(Extracted records)

----

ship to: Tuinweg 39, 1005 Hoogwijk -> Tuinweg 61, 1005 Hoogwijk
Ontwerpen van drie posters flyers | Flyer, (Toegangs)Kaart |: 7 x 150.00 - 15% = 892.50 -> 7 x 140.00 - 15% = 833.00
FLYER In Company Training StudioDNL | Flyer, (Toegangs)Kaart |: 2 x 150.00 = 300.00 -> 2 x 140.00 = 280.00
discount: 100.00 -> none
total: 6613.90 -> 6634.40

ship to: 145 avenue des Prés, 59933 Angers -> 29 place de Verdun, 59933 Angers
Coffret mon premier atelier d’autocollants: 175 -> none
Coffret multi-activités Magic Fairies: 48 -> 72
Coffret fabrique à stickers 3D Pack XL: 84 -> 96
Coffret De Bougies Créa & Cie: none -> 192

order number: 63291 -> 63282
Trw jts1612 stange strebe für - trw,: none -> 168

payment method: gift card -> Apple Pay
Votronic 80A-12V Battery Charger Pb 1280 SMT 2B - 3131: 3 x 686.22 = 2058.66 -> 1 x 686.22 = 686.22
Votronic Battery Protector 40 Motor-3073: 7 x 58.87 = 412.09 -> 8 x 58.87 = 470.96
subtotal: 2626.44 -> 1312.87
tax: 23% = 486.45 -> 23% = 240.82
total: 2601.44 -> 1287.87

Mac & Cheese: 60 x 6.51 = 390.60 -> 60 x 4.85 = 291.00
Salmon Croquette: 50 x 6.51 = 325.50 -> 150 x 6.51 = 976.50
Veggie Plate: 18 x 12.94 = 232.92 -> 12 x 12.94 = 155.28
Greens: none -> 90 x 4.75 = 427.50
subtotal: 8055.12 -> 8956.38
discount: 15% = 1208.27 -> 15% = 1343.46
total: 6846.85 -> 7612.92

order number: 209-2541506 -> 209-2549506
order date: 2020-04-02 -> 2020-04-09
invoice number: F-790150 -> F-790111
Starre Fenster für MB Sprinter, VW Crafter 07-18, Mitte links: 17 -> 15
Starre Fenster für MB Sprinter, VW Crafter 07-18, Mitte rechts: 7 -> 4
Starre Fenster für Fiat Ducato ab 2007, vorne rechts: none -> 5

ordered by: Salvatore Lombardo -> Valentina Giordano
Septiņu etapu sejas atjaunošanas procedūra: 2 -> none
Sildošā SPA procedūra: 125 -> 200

----

Problem statement -> Exactly and only the lines from the line containing "rechts: 7 -> 4" through the last line of the entries should be copied, both ends included.

Response to the exercise ->
Starre Fenster für MB Sprinter, VW Crafter 07-18, Mitte rechts: 7 -> 4
Starre Fenster für Fiat Ducato ab 2007, vorne rechts: none -> 5

ordered by: Salvatore Lombardo -> Valentina Giordano
Septiņu etapu sejas atjaunošanas procedūra: 2 -> none
Sildošā SPA procedūra: 125 -> 200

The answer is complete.